Your assignment:
Where the records below show a line containing "motivating the decision", start copying; end with the line containing "- For example, when", and copy it too.

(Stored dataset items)

- - -

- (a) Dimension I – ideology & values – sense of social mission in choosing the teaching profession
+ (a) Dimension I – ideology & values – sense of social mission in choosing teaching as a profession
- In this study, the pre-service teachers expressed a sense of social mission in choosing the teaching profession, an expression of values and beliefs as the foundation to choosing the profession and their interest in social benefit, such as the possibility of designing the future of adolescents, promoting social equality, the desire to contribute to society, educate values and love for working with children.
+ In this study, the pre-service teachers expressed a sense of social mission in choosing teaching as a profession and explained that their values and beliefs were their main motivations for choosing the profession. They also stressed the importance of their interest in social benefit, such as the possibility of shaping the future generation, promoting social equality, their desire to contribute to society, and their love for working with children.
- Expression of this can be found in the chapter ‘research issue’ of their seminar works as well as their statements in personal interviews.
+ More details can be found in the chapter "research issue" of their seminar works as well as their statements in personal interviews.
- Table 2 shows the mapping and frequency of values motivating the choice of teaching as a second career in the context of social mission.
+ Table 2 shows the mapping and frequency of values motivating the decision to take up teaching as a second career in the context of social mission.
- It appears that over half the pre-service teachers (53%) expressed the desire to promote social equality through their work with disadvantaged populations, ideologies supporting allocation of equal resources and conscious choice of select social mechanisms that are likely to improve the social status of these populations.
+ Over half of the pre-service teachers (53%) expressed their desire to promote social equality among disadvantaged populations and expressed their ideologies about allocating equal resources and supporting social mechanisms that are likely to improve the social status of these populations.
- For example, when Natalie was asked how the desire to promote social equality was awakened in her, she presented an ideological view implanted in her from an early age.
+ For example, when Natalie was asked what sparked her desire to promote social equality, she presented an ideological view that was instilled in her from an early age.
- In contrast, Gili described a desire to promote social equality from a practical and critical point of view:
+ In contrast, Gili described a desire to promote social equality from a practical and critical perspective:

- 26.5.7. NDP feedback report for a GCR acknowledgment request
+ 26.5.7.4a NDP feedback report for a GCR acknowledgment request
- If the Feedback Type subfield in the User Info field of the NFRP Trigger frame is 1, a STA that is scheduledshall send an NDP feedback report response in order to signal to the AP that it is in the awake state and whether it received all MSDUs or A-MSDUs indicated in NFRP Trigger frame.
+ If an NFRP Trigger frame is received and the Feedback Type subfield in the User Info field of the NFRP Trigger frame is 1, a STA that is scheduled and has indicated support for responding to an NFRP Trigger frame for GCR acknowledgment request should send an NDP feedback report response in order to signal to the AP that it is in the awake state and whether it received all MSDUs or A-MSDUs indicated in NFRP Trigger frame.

- - -

Problem solution:
+ Table 2 shows the mapping and frequency of values motivating the decision to take up teaching as a second career in the context of social mission.
- It appears that over half the pre-service teachers (53%) expressed the desire to promote social equality through their work with disadvantaged populations, ideologies supporting allocation of equal resources and conscious choice of select social mechanisms that are likely to improve the social status of these populations.
+ Over half of the pre-service teachers (53%) expressed their desire to promote social equality among disadvantaged populations and expressed their ideologies about allocating equal resources and supporting social mechanisms that are likely to improve the social status of these populations.
- For example, when Natalie was asked how the desire to promote social equality was awakened in her, she presented an ideological view implanted in her from an early age.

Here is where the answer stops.